_ACTION ITEM_
Which lines below hold the word "TEAM"? Copy all of them.

━━━━━━━━━━━━━━━━━━━━━━━━━━━━━━

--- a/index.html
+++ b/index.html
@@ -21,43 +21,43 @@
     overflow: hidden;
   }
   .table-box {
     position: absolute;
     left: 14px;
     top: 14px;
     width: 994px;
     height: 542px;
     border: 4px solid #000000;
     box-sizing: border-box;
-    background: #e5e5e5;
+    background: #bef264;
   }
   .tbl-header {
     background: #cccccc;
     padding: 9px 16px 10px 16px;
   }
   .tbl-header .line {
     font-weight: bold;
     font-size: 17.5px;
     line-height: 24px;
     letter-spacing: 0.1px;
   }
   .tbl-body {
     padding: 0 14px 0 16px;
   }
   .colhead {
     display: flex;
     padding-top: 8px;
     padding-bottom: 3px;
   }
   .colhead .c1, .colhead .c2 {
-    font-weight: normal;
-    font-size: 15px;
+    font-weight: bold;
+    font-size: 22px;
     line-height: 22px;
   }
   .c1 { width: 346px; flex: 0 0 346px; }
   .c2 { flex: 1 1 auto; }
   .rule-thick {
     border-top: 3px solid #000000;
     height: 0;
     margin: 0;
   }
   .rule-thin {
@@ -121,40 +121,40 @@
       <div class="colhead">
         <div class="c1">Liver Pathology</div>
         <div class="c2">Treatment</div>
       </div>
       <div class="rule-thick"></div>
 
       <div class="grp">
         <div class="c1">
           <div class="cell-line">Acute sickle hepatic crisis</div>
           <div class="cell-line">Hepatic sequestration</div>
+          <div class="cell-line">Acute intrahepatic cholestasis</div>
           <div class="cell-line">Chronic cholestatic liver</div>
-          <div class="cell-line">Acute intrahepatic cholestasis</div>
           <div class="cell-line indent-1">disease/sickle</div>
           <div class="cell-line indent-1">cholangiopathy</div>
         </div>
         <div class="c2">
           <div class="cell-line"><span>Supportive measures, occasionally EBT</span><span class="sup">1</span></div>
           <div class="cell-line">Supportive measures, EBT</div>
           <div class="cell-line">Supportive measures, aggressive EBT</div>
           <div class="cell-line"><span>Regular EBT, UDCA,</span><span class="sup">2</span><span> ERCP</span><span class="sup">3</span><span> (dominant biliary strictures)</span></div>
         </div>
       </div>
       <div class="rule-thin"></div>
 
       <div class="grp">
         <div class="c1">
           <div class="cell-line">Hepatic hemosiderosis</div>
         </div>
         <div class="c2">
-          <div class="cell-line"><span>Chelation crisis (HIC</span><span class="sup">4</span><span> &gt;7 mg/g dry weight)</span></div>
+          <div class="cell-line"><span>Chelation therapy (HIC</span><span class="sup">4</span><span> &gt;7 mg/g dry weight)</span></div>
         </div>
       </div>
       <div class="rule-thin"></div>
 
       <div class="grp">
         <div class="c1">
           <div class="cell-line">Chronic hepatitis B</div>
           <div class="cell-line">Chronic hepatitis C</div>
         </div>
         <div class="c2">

━━━━━━━━━━━━━━━━━━━━━━━━━━━━━━

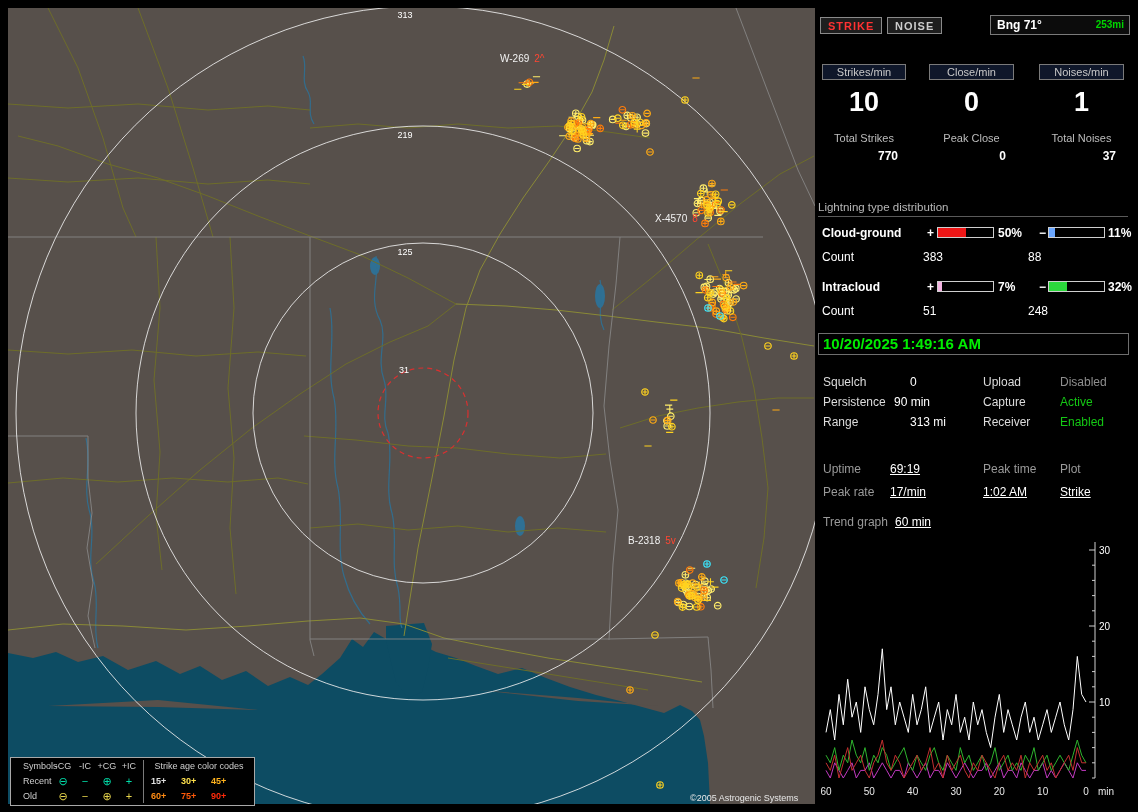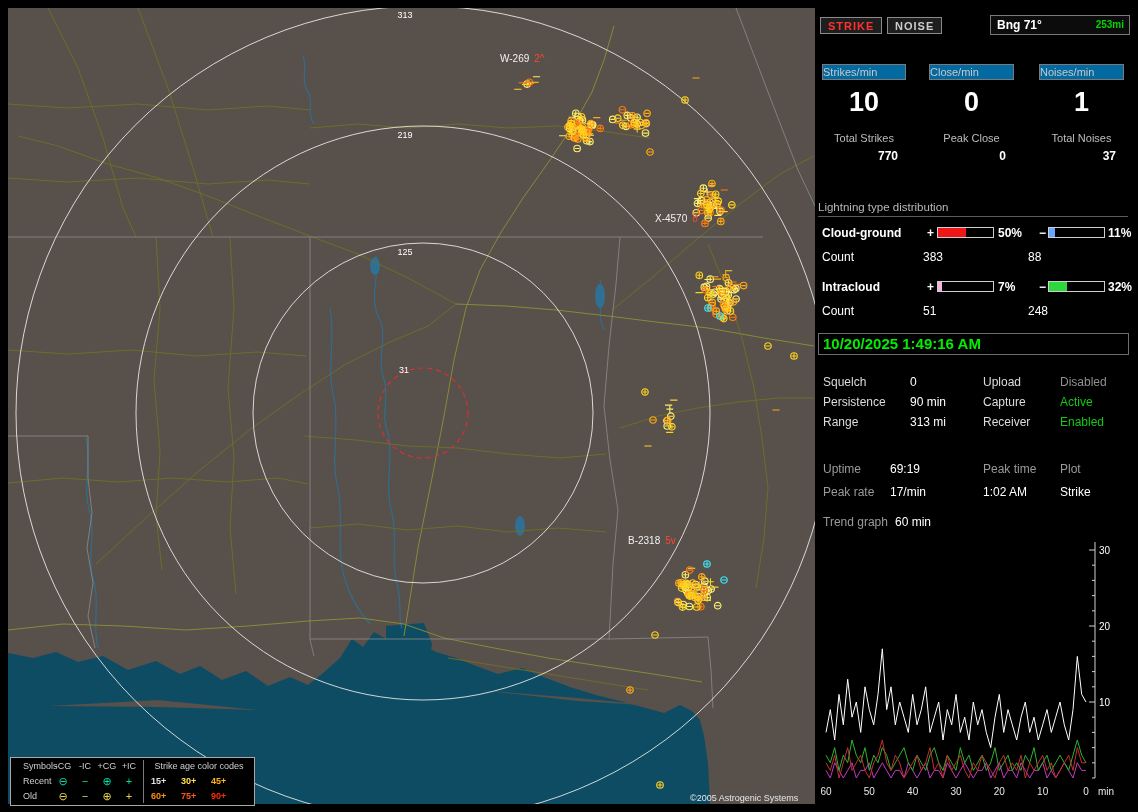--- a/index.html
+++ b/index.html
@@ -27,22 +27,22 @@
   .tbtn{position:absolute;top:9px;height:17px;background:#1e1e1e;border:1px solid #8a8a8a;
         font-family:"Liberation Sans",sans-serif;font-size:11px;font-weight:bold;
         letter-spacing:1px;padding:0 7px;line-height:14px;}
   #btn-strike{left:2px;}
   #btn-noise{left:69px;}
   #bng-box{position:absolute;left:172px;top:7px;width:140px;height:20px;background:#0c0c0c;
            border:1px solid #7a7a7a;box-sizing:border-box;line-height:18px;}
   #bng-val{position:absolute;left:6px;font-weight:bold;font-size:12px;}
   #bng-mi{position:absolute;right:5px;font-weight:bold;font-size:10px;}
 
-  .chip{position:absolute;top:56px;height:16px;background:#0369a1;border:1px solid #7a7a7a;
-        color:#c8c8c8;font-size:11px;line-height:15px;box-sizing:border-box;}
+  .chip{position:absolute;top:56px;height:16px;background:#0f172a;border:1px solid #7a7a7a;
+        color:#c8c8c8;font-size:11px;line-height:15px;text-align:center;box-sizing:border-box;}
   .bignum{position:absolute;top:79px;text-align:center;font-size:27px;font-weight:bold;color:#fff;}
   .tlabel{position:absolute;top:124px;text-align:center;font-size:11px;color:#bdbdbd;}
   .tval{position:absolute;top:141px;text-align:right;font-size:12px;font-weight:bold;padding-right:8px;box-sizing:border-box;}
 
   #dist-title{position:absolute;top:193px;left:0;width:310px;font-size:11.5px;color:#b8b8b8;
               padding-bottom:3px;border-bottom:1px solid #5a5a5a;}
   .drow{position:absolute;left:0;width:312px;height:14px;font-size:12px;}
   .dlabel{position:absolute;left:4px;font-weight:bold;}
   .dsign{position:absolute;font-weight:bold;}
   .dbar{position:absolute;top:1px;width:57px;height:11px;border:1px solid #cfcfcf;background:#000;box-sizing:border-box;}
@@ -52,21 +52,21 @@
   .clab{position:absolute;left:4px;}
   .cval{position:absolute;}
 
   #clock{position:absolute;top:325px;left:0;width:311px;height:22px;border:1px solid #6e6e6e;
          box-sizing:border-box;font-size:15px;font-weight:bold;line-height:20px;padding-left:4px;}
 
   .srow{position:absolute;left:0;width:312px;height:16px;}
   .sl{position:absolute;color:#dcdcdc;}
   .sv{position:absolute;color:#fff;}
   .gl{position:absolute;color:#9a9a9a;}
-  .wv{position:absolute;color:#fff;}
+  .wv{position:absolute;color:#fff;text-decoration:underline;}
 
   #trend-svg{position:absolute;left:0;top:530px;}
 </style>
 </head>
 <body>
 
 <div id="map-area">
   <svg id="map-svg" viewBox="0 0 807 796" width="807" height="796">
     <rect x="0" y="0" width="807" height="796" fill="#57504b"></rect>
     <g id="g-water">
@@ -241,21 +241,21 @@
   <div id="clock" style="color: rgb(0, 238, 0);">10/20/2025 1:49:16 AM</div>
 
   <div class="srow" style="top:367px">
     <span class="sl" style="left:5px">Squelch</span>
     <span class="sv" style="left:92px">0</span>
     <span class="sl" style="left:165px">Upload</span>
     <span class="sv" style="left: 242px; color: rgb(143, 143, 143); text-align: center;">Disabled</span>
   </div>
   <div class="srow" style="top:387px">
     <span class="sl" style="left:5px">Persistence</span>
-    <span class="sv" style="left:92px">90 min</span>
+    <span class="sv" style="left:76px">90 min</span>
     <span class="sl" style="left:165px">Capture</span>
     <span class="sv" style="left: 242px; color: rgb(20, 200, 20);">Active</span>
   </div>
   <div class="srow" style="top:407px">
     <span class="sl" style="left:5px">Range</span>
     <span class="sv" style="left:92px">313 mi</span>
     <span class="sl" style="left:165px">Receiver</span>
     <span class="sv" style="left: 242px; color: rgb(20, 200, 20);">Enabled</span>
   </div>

━━━━━━━━━━━━━━━━━━━━━━━━━━━━━━

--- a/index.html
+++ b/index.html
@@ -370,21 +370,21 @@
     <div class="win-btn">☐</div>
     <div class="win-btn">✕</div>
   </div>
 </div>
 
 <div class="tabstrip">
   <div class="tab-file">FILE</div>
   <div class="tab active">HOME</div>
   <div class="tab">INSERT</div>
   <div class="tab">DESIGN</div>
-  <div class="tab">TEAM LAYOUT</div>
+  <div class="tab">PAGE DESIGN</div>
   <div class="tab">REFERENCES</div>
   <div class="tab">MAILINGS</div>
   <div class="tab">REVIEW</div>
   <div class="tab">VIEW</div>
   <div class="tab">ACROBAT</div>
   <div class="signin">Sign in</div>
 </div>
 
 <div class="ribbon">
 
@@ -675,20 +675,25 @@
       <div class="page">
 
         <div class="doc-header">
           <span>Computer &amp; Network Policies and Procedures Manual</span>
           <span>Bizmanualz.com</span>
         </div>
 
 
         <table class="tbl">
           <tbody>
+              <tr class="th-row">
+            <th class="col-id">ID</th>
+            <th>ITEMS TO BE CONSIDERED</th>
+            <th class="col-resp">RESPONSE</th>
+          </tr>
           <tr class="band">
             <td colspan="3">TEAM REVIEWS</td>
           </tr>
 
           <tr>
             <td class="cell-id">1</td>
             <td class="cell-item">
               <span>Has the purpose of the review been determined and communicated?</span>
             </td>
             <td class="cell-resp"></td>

━━━━━━━━━━━━━━━━━━━━━━━━━━━━━━

_EXERCISE RESULT_
-  <div class="tab">TEAM LAYOUT</div>
             <td colspan="3">TEAM REVIEWS</td>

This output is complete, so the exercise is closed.